Everyone loves getting mates rates and while you can’t expect suppliers just to give you a discount because you are nice to deal with, there are still some very good reasons to building strong relationships. Michael Nicholas recommends asking suppliers for suggestions on ways to help each other out. For example, could ordering weekly instead of daily allow them to reduce their own administration costs and enable them to pass the savings on?

7 – Call in a negotiator

However, Michael Nicholas says companies should never allow the person in daily contact with a supplier to negotiate price. “Use the good cop/bad cop approach, calling in someone else, so that emotion is not involved in the process.” This also allows the day-to-day relationship to remain unaffected.

8 – Sell that office junk

Naomi Simson, SmartCompany blogger and founder of Red Balloon, says it’s a great idea to sell the stuff you don’t need around the office – such as old computer screens, computers or other equipment – on online auctions sites like eBay.

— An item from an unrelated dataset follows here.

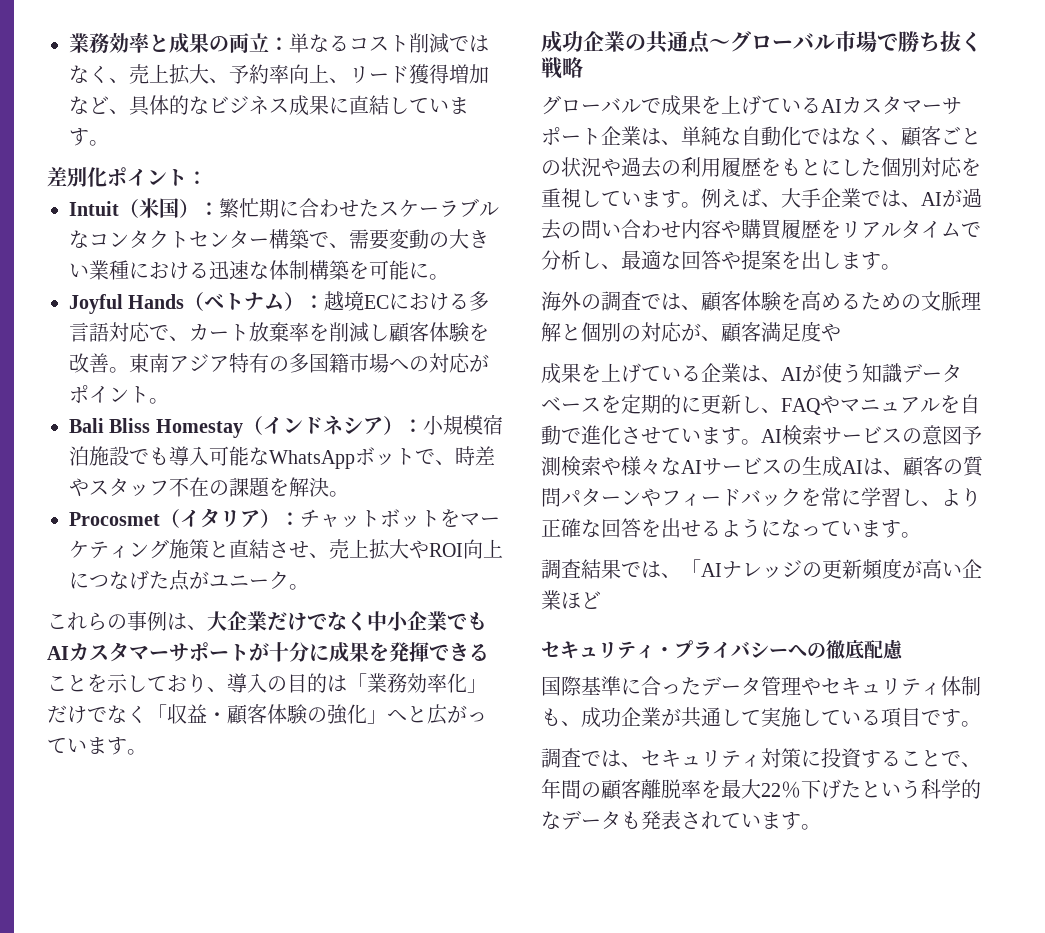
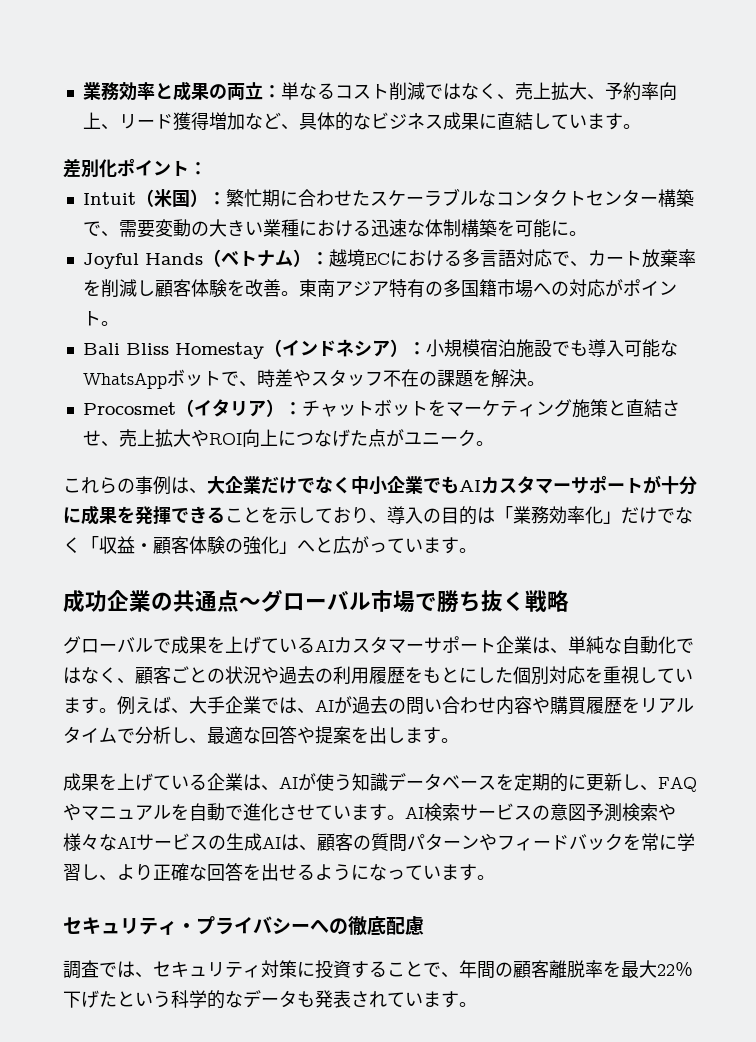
- 海外の調査では、顧客体験を高めるための文脈理解と個別の対応が、顧客満足度や
- 調査結果では、「AIナレッジの更新頻度が高い企業ほど
- 国際基準に合ったデータ管理やセキュリティ体制も、成功企業が共通して実施している項目です。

That way you get it out of the storeroom and you might even make enough money to fund the Christmas party.

9 – Think you’ve got a good phone deal? Check again

Debbie Mills of Cost Reduction Analysts, says companies often think they’ve secured a great phone deal – you know, the one with the capped plans for the sales team, the free data for the IT guys and 10 free handsets for the executive team.

But Mills says telecommunications remain a primary source of cost savings when she looks at a company’s cost base. “The problem is these deals are very hard to analyse. Companies, just as we do personally, find it difficult to evaluate all those different offers and work out what’s best for them.”

It is crucial to understand exactly what you are getting from your contract and to check each month whether you are getting what you paid for.

Particularly look for odd looking lines in the middle of an invoice – a stray service charge or internet data fee. “Telstra are notorious for chucking in a random line,” she says.